Hessens Handwerk wirbt für „Zukunftsberufe“

Hessische Handwerksbetriebe sind bei der Nachwuchssuche auch im Gymnasium unterwegs. In Wiesbaden war jetzt eine Initiative zu Gast, die die Digitalität in den Berufen beleuchtet.
Hessens Handwerk wirbt verstärkt um Nachwuchs. Am Donnerstag machte zu diesem Zweck die Initiative „Deine Zukunft real:digital“ an der Wiesbadener Elly-Heuss-Schule Halt. An acht Stationen sollen die Jugendlichen erfahren können, wie viel digitale Technik in die meisten Handwerksberufe bereits eingezogen ist.
„Wenn man glaubt, Handwerk sei vor allem dreckig, man würde sich nur die Hände schmutzig machen, dann stimmt das so schon länger nicht mehr“, erklärte Steffen Bender, kommissarischer Leiter des bilingualen Gymnasiums im Zentrum der Landeshauptstadt. Er selbst habe kürzlich die Arbeit eines Schornsteinfegers kennengelernt. „Das ist viel mehr als der schwarze Mann mit Ruß im Gesicht“, sagte Bender. Er habe gestaunt, wie digital die Tätigkeit sei, etwa wenn Emissionen von Heizanlagen zu messen seien.
Zu wenige Auszubildende
In die gleiche Richtung argumentierte Bernhard Mundschenk, Geschäftsführer des Hessischen Handwerkstags. „Digitalisierung ist im Handwerk keine Zukunftsmusik, sondern gegenwärtige Realität“, sagte er. Überhaupt habe Handwerk „sehr viel Zukunft“ und biete neben großen persönlichen Entwicklungschancen auch sehr gute Verdienstmöglichkeiten.
Er sei sehr froh, an einem Gymnasium zu Besuch zu sein, so Mundschenk.
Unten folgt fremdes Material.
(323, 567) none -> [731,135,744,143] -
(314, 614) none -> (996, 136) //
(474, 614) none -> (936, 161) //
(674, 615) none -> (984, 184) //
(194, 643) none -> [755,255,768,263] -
Denn noch immer würden sich viel zu wenige Abiturienten und Abiturientinnen für eine Ausbildung entscheiden.
Zwar habe sich deren Anteil bei den Auszubildenden in den vergangenen zehn Jahren etwa verdoppelt, wie Mundschenk berichtete. Dennoch liege er immer noch bei lediglich 14 Prozent. Weil aber inzwischen mehr als die Hälfte eines Jahrgangs das Abitur macht, scheint klar, dass der handwerkliche Nachwuchs nur dann in ausreichender Menge zu gewinnen ist, wenn auch mehr Jugendliche vom Gymnasium in eine duale Ausbildung für einen der rund 130 Handwerksberufe wechselten.
Initiative zum Mitmachen
„Deine Zukunft #Real: Digital“ tourt seit einem Jahr durch Hessens Schulen. Sie hat seitdem rund 8000 Schüler und Schülerinnen erreicht.
In Workshops , die 90 Minuten lang dauern, lernen Jugendliche der Jahrgangsstufen 8 bis 12 an acht Stationen digitale Werkzeuge und Technologien kennen, wie sie auch in der dualen Ausbildung eine Rolle spielen. pgh
Mehr unter deinezukunft-realdigital.de
An acht in knalligen Farben lackierten Tonnen konnten die Jugendlichen am Donnerstag selbst entdecken, wie die Digitalisierung die Arbeitswelt in weiten Teilen prägt. An den Stationen ging es etwa darum, ein 3-D-Modell eines Fußabdrucks zu entwerfen, eine künstliche Intelligenz auf das Erkennen von Verkehrsschildern zu trainieren oder Luftschadstoffe digital zu messen – wie es beispielsweise der Heizungsmonteur oder eben der oder die Schornsteinfeger:in tun.
Moderne Computertechnik
Die Jungen und Mädchen aus einer zehnten Klasse waren offenbar interessiert beim Ausprobieren, was die mit moderner Computertechnik ausgerüsteten Stationen hergaben.
Wie erfolgreich die Werbeaktion sein wird, lässt sich schwieriger abschätzen. Eine kleine Umfrage mag dabei nicht unbedingt ermutigen: Davids (16) Berufsziel ist Pilot, Daniel (15) will Zahnarzt werden, Charlotte und Pauline (16) halten sich beide für „handwerklich nicht so begabt“, und Anna (ebenfalls 16) denkt eher an ein Medizinstudium.
Immerhin einer der sechs Befragten zeigte sich offen. „Ich würde gerne Informatik studieren“, sagte Sahel (16). Wenn es damit nichts würde, sei aber auch Kraftfahrzeug-Mechatroniker in Ordnung.